While some of a cell’s compartments, such as the nucleus, are held together with a membrane, others separate out of their surroundings due to the physics of unlike fluids, like oil droplets from water. Joseph studies these droplets, called biomolecular condensates, in deep, mathematical detail. Specifically, she develops computational models to study how these compartments form, searching for deep insights into these tiny structures that have been linked to neurodegenerative diseases such as ALS and Alzheimer’s.

“A lot of my work is done in collaboration with experiments, which is why Princeton is the perfect place for doing this research, because there are several experimental teams working on biomolecular condensates,” Joseph said. “We want to develop models that are quantitative, that can give us good predictions. We interested in both understanding the systems as well as engineering them.”

She said there’s a lot of evidence suggesting that these structures can become toxic inside aging cells, and that her field seeks ways to intervene in that breakdown process to treat disease. But the structures and the dynamics that govern them are extremely complex, so the math that describes those processes is, too. Her job is to strike a balance between how detailed a model is and how fast it is to run on a computer. “Ideally, you don’t want to wait a whole year for a simulation to give you an answer,” she said. How she strikes that balance depends on the specific questions she wants to answer. And developing those questions is as much an art as a science. That’s also where strong collaborations with biologists become essential.

Joseph grew up on the island nation of Dominica, in the Caribbean’s Lesser Antilles, and got interested in computational chemistry as an undergraduate at the University of the West Indies. As much as she loved chemistry, she said she was most interested in applying that knowledge to biological problems. So she went to the University of Cambridge to study protein folding, the subject of her Ph.D. work. She then joined the Collepardo lab at Cambridge to conduct postdoctoral work on biomolecular condensates, which she completed before joining Princeton.
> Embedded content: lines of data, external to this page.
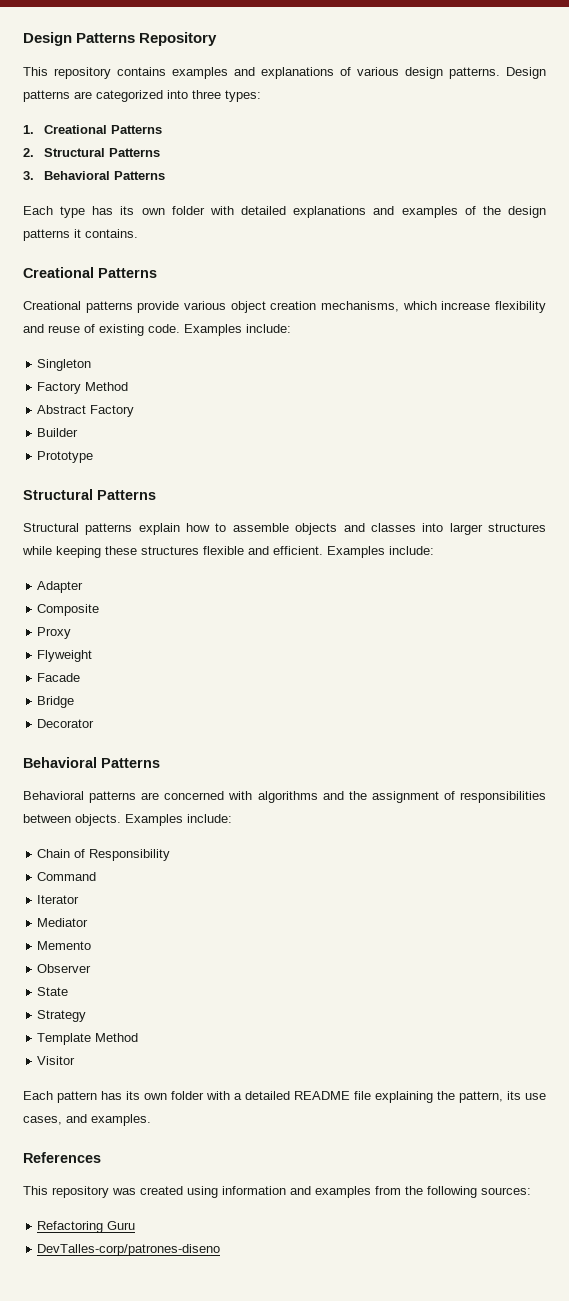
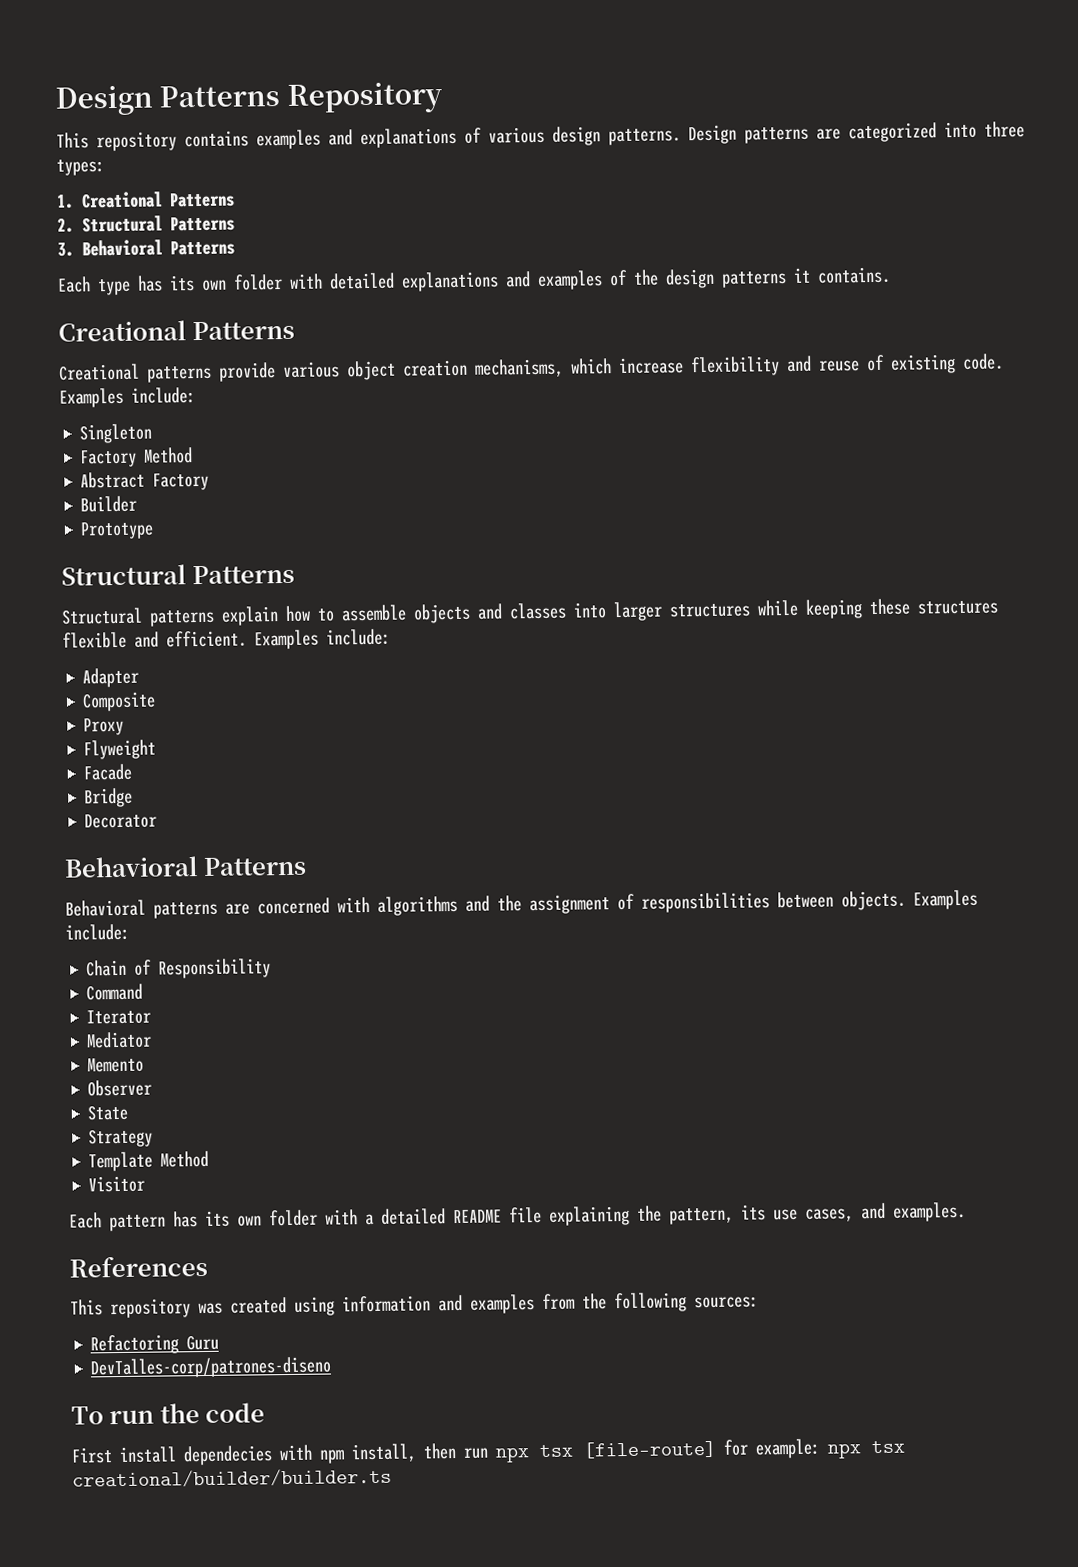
+ To run the code
+ First install dependecies with npm install, then run npx tsx [file-route] for example: npx tsx creational/builder/builder.ts

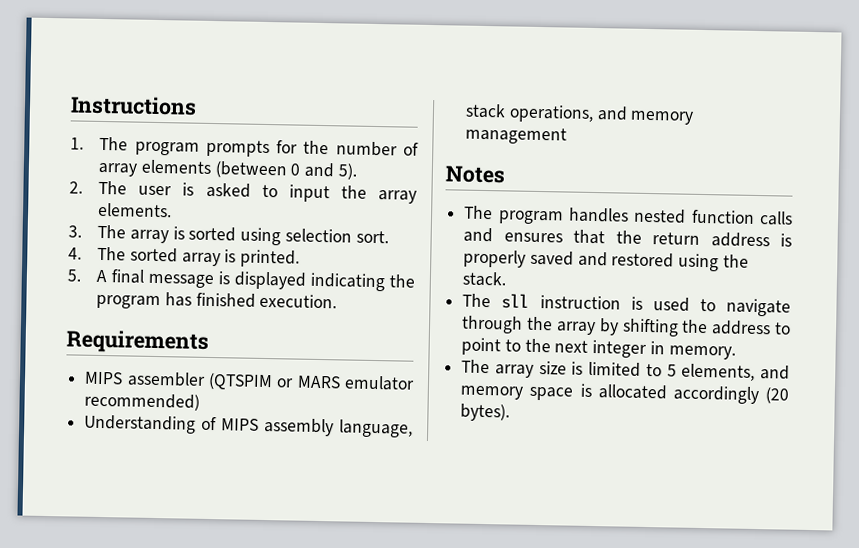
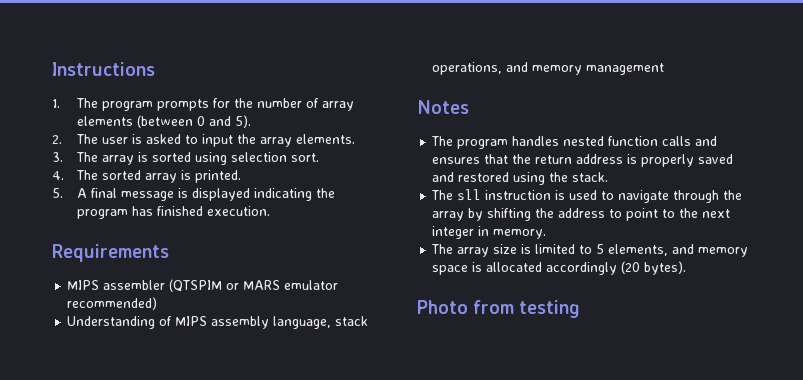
+ Photo from testing

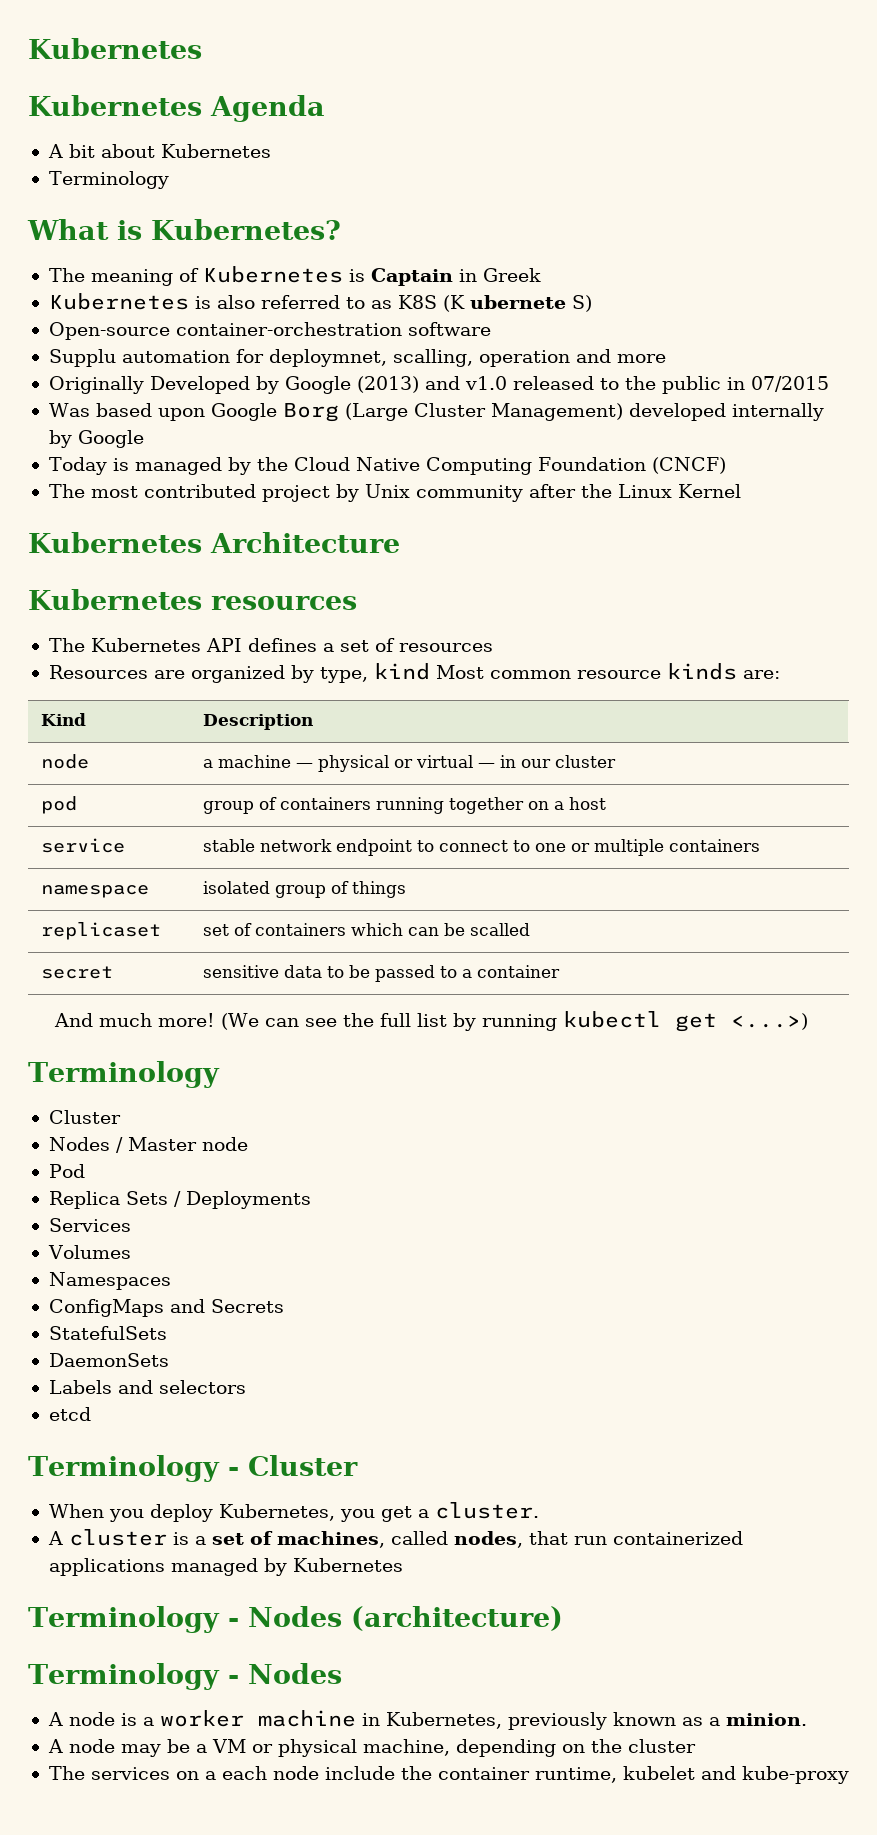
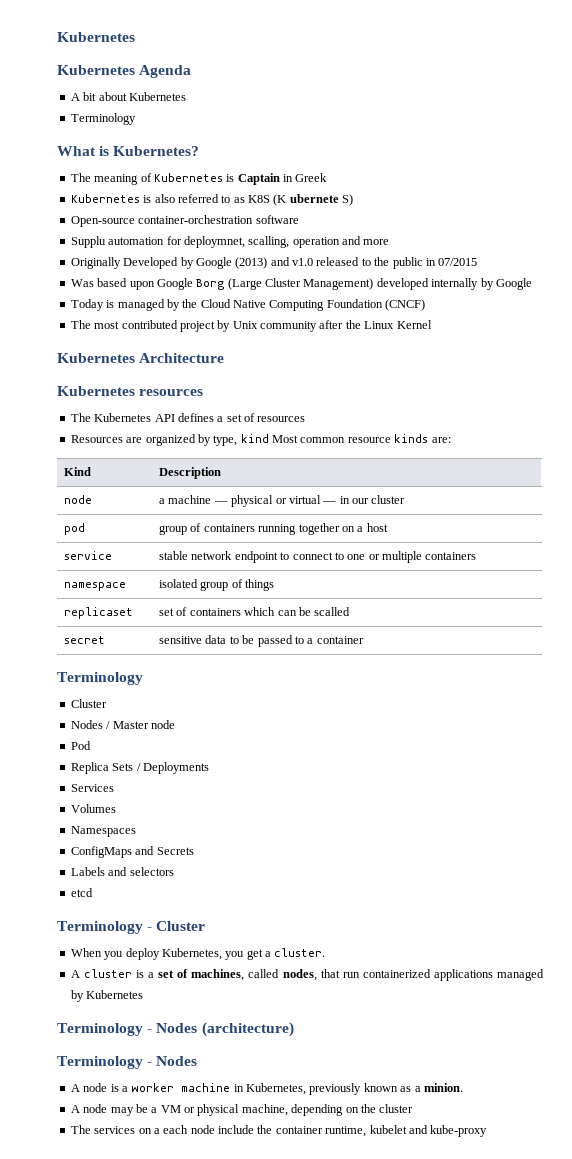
- And much more! (We can see the full list by running kubectl get <...>)
- StatefulSets
- DaemonSets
She said she was fortunate to have had a healthy and supportive environment throughout her training, and that creating such an environment was in turn important for her as a professor and principal investigator.

“I like my mentees to be very well trained and to understand the limitations of the work that they’re doing. But I’m also extremely interested in creating a supportive space for students to learn and grow. Because the Ph.D. is really a marathon, right? And you need the stamina to take you through those years. So being able to support students through the highs and lows is very important to me.”